28. A coerência de vida há ser um modo de viver
A coerência de vida há ser um modo de viver.
Para alguns é fácil cumprirem com a palavra dada.
Antigamente bastava a palavra, a chamada palavra de honra. Quando alguém dava a sua palavra, não era preciso nenhum documento, e também era desnecessário recorrer à justiça para dirimir o que foi assumido verbalmente. Obviamente que estamos a falar de pessoas de bem, que preferiam sair prejudicadas, ou deixar de comer, do que deixar de cumprir com a palavra.
Hoje, infelizmente, o valor da palavra é menor. A crer no que vemos e ouvimos. Saliente-se que muitos não cumprem, porque as situações se alteraram dramaticamente. Mas também há muitos que aproveitam as situações desfavoráveis dos outros para se governarem. A palavra de honra levava consigo a dignidade da pessoa. Não cumprir seria uma vergonha, o que equivaleria hoje a dizer que alguns, pessoas e empresas, perderam a vergonha. Sublinhe-se, uma vez mais, que a generalização é perigosa e pode mesmo ser perversa, pois pode haver pessoas incumpridoras que tudo fizeram e tudo fazem para saldar os compromissos assumidos.
O Papa Paulo VI numa intervenção pública afirmou com clareza que existia um grande divórcio entre a fé e a cultura, o evangelho e a vida, a igreja e a sociedade, manifestando a necessidade da prática cristã iluminar a vida quotidiana. João Paulo II e Bento XVI têm acentuado a necessidade de a fé se tornar significativa para as pessoas e para o mundo, através do testemunho. O nosso tempo precisa sobretudo de testemunhas (mártires), mais do que mestres, ou então, mestres que sejam também testemunhas.
A coerência é exigida a todos. O ser humano, na sua identidade mais profunda, há de ser para o mundo, para os outros, o que é para si mesmo. Se quisermos, adequa-se também aqui a regra de ouro: faz aos outros o que queres que te façam a ti, ou não faças aos outros o que não queres que te façam a ti. O corpo que delimita a fronteira da nossa existência coloca-nos em comunhão e contacto com os outros e com o mundo. O ideal é que o corpo não se separe da nossa mente, dos nossos propósitos, das nossas convicções, mas que aquilo que nos aproxima dos outros (corporeidade) esteja revestido do que de melhor existe em nós.

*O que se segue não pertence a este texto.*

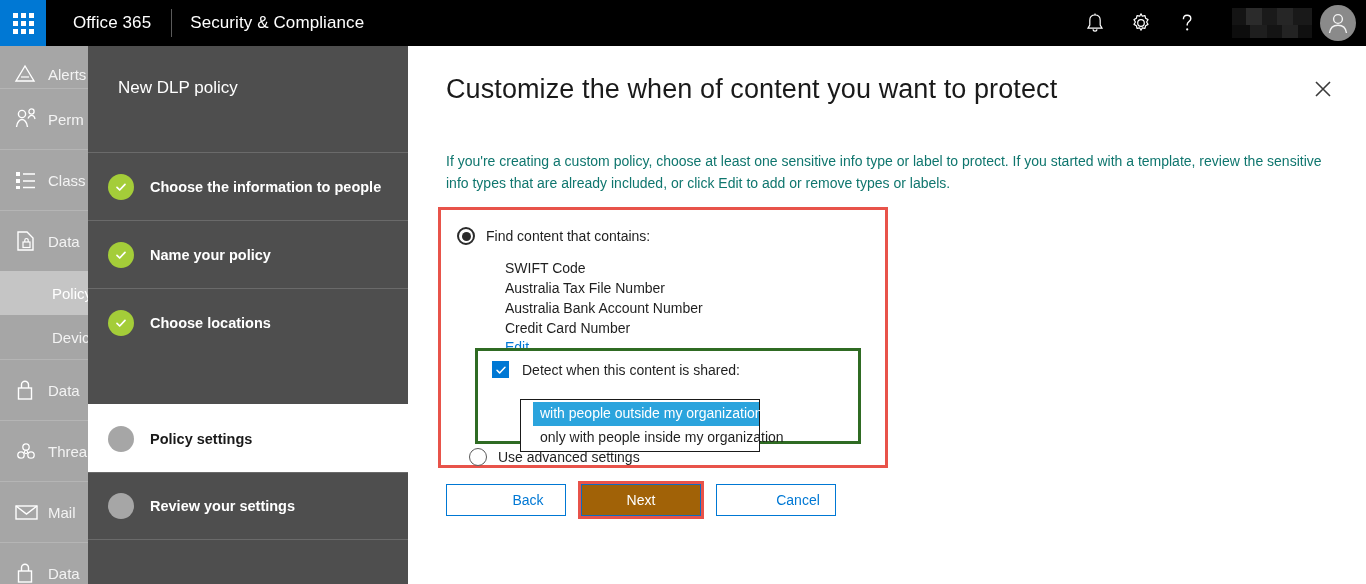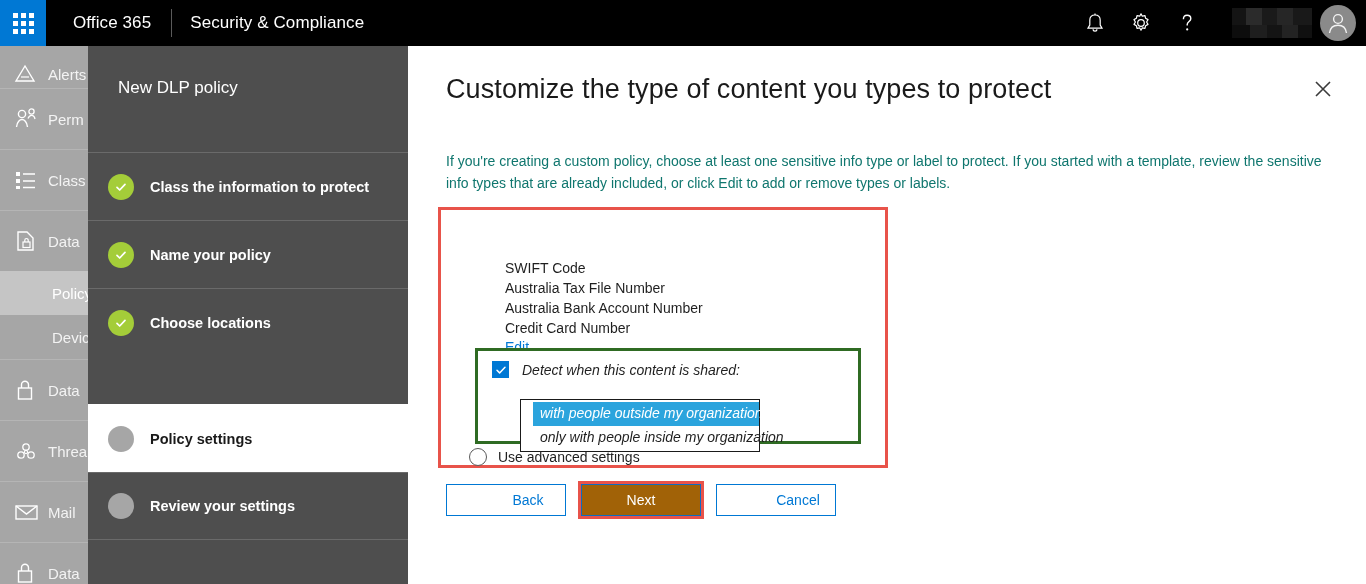--- a/index.html
+++ b/index.html
@@ -420,7 +420,7 @@
       </svg>
   </div>
 
-  <div id="page-title">Customize the type of content you types to protect</div>
+  <div id="page-title">Customize the when of content you want to protect</div>
   <div id="page-desc">If you're creating a custom policy, choose at least one sensitive info type or label to protect. If you started with a template, review the sensitive info types that are already included, or click Edit to add or remove types or labels.</div>
 
   <div id="options-box">

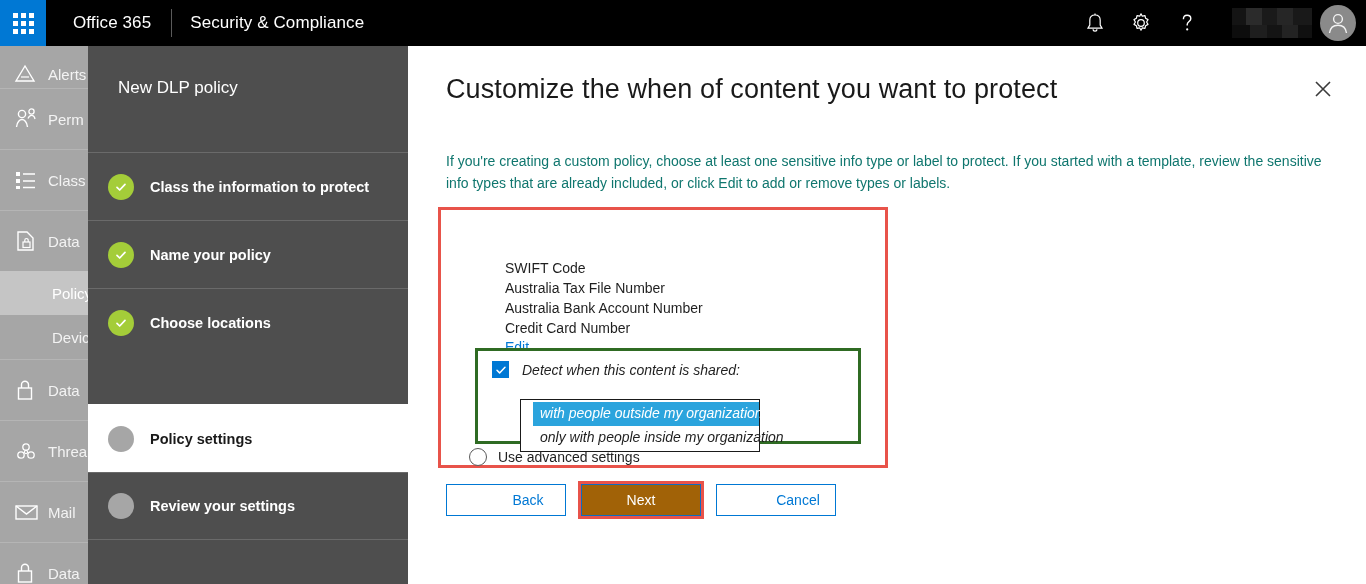--- a/index.html
+++ b/index.html
@@ -378,7 +378,7 @@
             <path d="M3 7.3 L5.7 10 L11 4.3" fill="none" stroke="#ffffff" stroke-width="1.7" stroke-linecap="round" stroke-linejoin="round"></path>
           </svg>
       </span>
-      <span class="step-label">Class the information to protect</span>
+      <span class="step-label">Choose the information to people</span>
     </div>
 
     <div class="step">

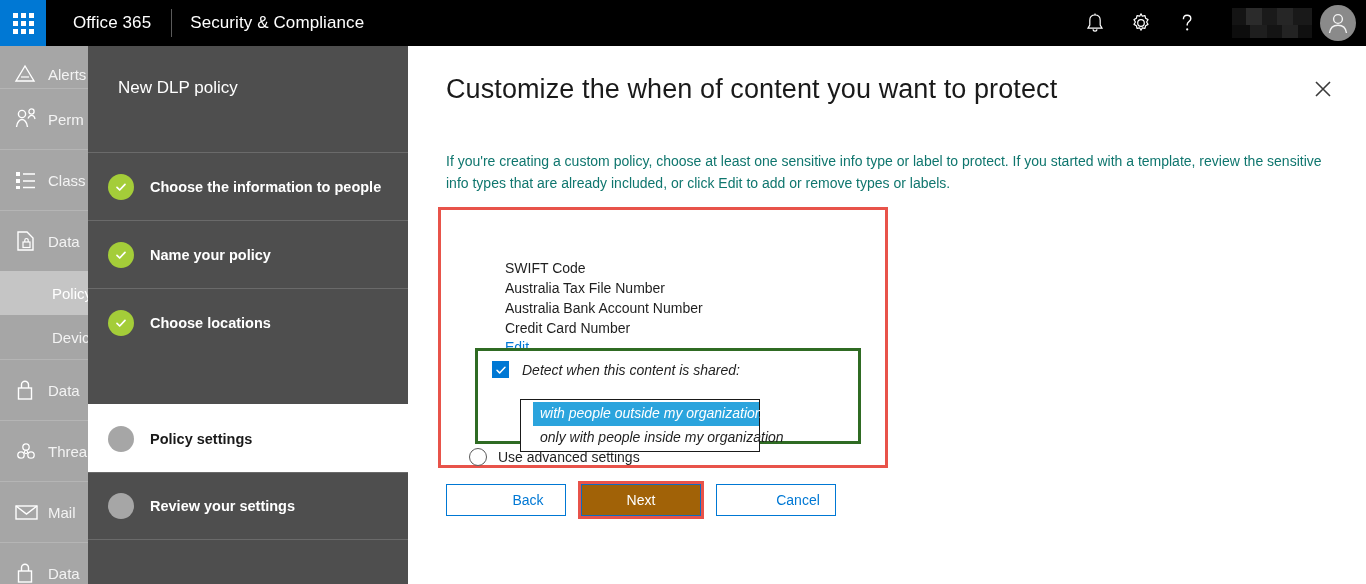--- a/index.html
+++ b/index.html
@@ -425,6 +425,10 @@
 
   <div id="options-box">
 
+    <div class="opt-row" id="find-row">
+      <span class="radio checked"></span>
+      <span class="opt-label">Find content that contains:</span>
+    </div>
 
     <div id="type-list">
       <div>SWIFT Code</div>

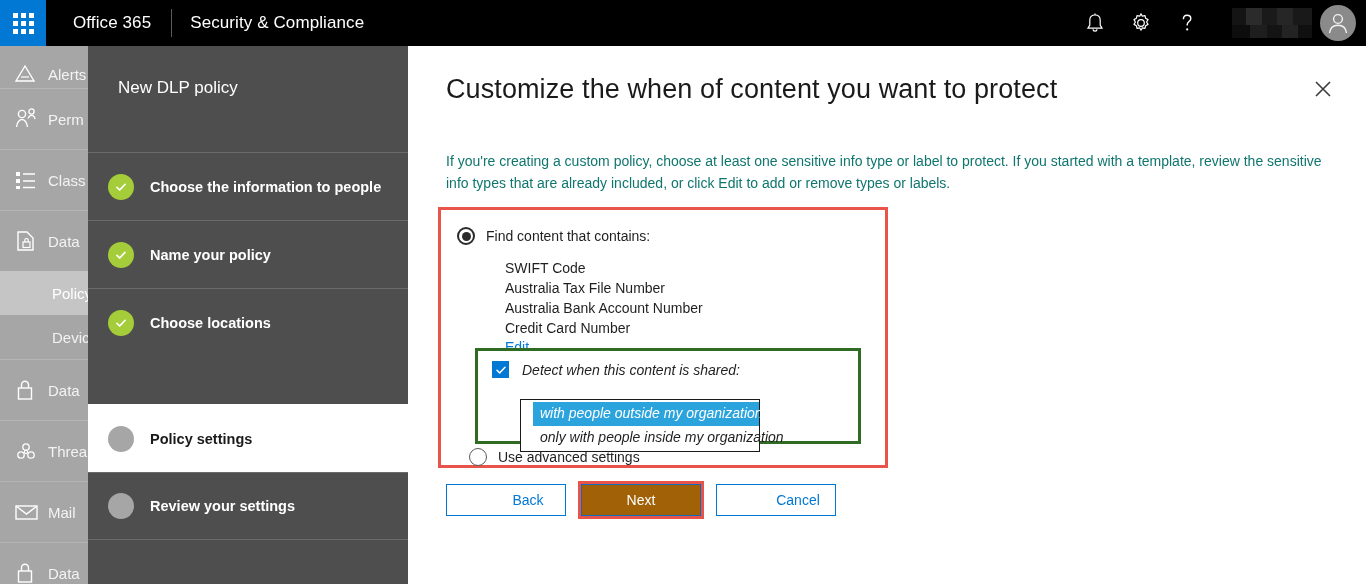--- a/index.html
+++ b/index.html
@@ -217,7 +217,6 @@
     width: 386px; height: 96px;
     border: 3px solid #2f6b23;
     background: #ffffff;
-    font-style: italic;
   }
   #detect-row {
     position: absolute; top: 10px; left: 14px;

Por maioria de razão, para o cristão, a coerência é um desafio e um compromisso, pelo facto de ter (ou dever ter) uma consciência mais apurada e esclarecida, porque o horizonte da sua vida não se confina ao tempo e à história, mas abre-se até à eternidade de Deus e porque deverá imitar quem lhe dá o nome: Cristo (cristãos = de Cristo). A identidade cristã remete-se para a postura de Jesus Cristo.
É o próprio Cristo que o lembra quando une os dois mandamentos: Amar a Deus e ao próximo como a si mesmo. Escutaremos depois o apóstolo são João a dizer que é mentiroso quem diz amar a Deus que não vê e não ama ao irmão que vê, ou o apóstolo são Tiago que recorda que é pela obras se vê a fé.
No evangelho deste domingo (IV Domingo do tempo Comum - ano B), diz-se que Jesus ensinava com autoridade e não como escribas, ou seja, Jesus não fala para os outros, não exige mais do que para si mesmo, da forma como vive assim o ensina.
A velha e popular expressar: "bem prega frei Tomás, faz o que ele diz e não o que ele faz", não serve de escusa nem de justificação para bonitas palavras ou discursos bem elaborados mas que depois não têm aplicação na vida. As nossas palavras hão de ilustrar-se com a nossa vida.
Com as nossas limitações e fragilidades, por vezes - não nos falte pelo menos essa consciência - distanciamo-nos nos gestos e nas obras daquilo que professamos/afirmamos com os lábios e outras vezes exigimos aos outros o que nem nós temos intenção de viver. Mas não nos iludamos, devemos buscar o ideal, e procurar que o possível do nosso quotidiano nos vá treinando para a perfeição, para o ideal, para a coerência.
Continuamos no nosso caminho de santidade.